Appellant, Raouf Ishak Malek, entered pleas of no contest to the offenses of gambling

promotion and keeping a gambling place, both Class A misdemeanors, and opted for the court to

assess punishment. See Tex. Penal Code Ann. §§ 47.03, 47.07 (West 2011). At the conclusion of

the punishment hearing, the trial court assessed appellant’s punishment for each offense at

confinement for 225 days in the county jail. See id. § 12.21 (West 2011). On appeal, appellant raises two points of error, both complaining that his trial counsel

provided ineffective assistance during the sentencing proceeding. Because appellant fails to meet

his burden of demonstrating ineffective assistance of counsel in either point of error, we affirm the

judgments of the trial court.

I. Background

Appellant left his engineering job and career to establish a full-time illegal gambling

enterprise, the Fun Poker Club, which he operated out of his home.
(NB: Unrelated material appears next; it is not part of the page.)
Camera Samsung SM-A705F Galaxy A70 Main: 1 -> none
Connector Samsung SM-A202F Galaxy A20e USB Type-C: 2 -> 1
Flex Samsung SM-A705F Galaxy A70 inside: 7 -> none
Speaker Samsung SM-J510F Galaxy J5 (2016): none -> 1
Neighbors repeatedly

complained about the impact of the ongoing gambling activities on the neighborhood—first to the

homeowners association and then, ultimately, to law enforcement. Law enforcement officers

conducted an undercover investigation, eventually obtaining a search warrant for the gambling

house. When officers executed the search warrant, they found evidence of an extensive,

sophisticated, and well-organized gambling operation: multiple poker tables and associated poker

equipment, an employee manual, an operating and security manual, documentation of a financing

partner, a business plan, a marketing plan, a schedule of operations, and revenue projections.
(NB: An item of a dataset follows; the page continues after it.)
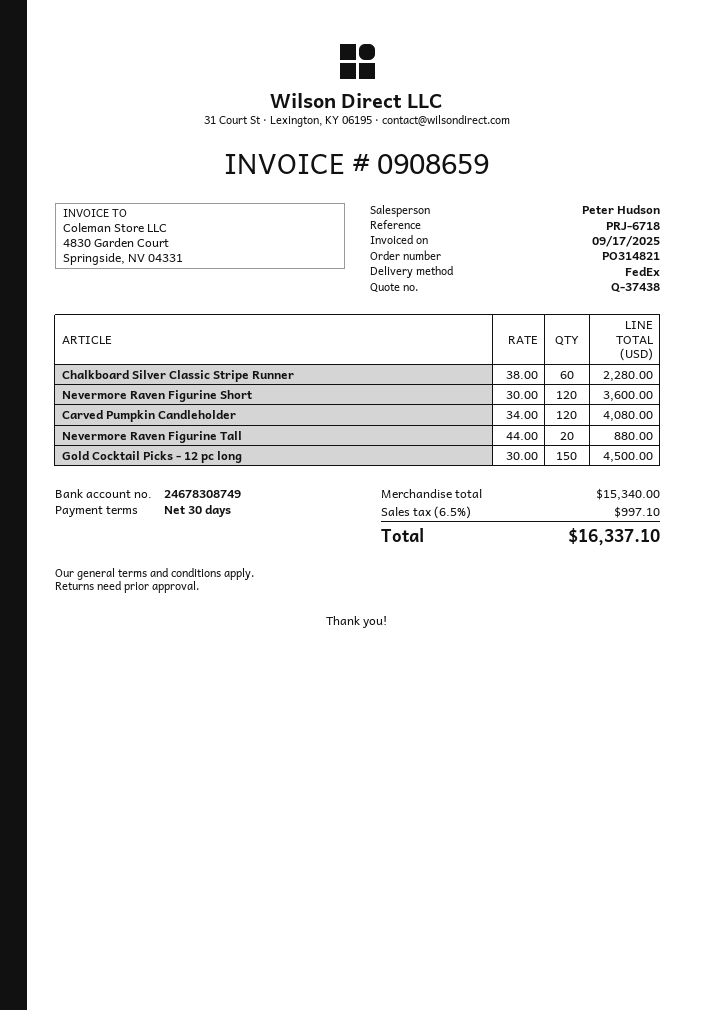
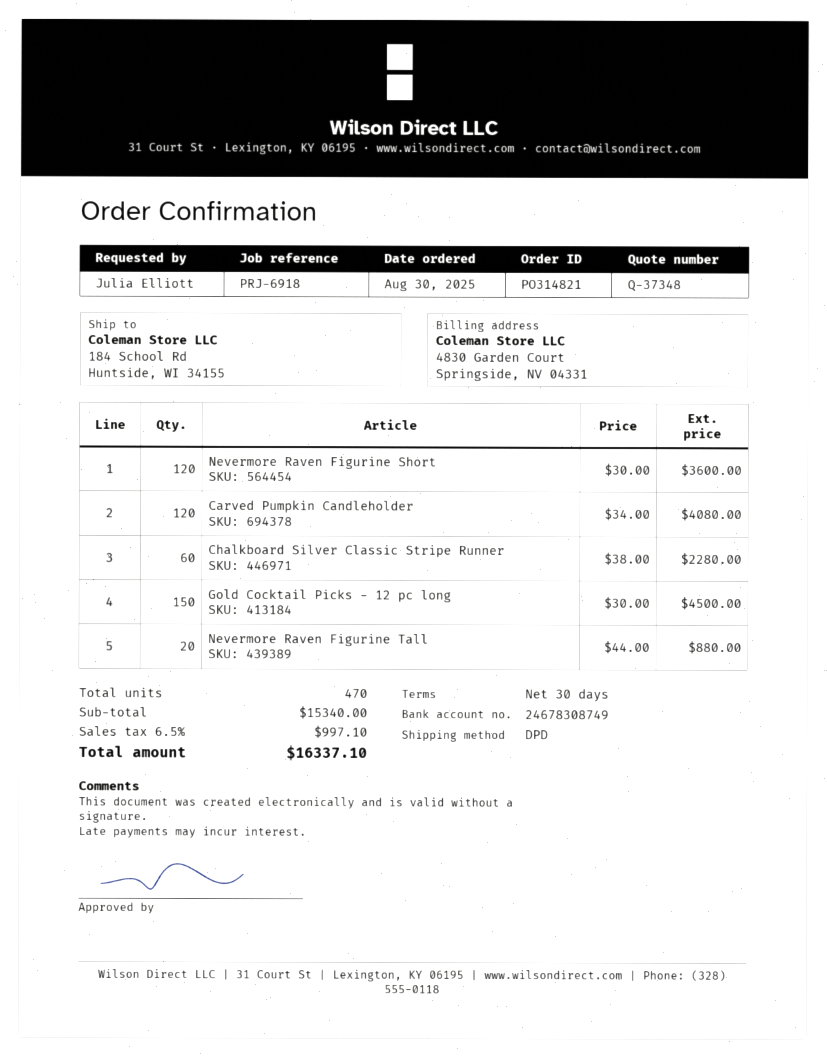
quote number: Q-37438 -> Q-37348
reference: PRJ-6718 -> PRJ-6918
shipping method: FedEx -> DPD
After the raid of the gambling house, appellant was arrested and subsequently charged

by information with gambling promotion and keeping a gambling place. He retained Jesus Gabriel

Hernandez, a defense attorney and former patron of the Fun Poker Club, to represent him on these

charges. The record contains evidence that during the course of his representation, Hernandez

obtained discovery from the State, provided copies of the discovery to appellant for his review,

2 engaged in plea negotiations with the State,1 discussed trial options with appellant, filed pretrial

motions, and prepared for trial.

The record also contains evidence that, throughout his representation, Hernandez

advised appellant that he thought his punishment would most likely be community supervision, from

either a jury or the judge, but that he could not guarantee such a result. He informed appellant that

jail time was a possibility, though he did not think it likely. Hernandez testified that appellant

repeatedly rejected an offer of lengthy community supervision until the weekend just before the case

was set for jury trial, when he informed Hernandez that he would accept the probation offer. Both

appellant and Hernandez thought that the community supervision offer would still be available on

the day of trial; however, the prosecutor informed Hernandez that no offer was available.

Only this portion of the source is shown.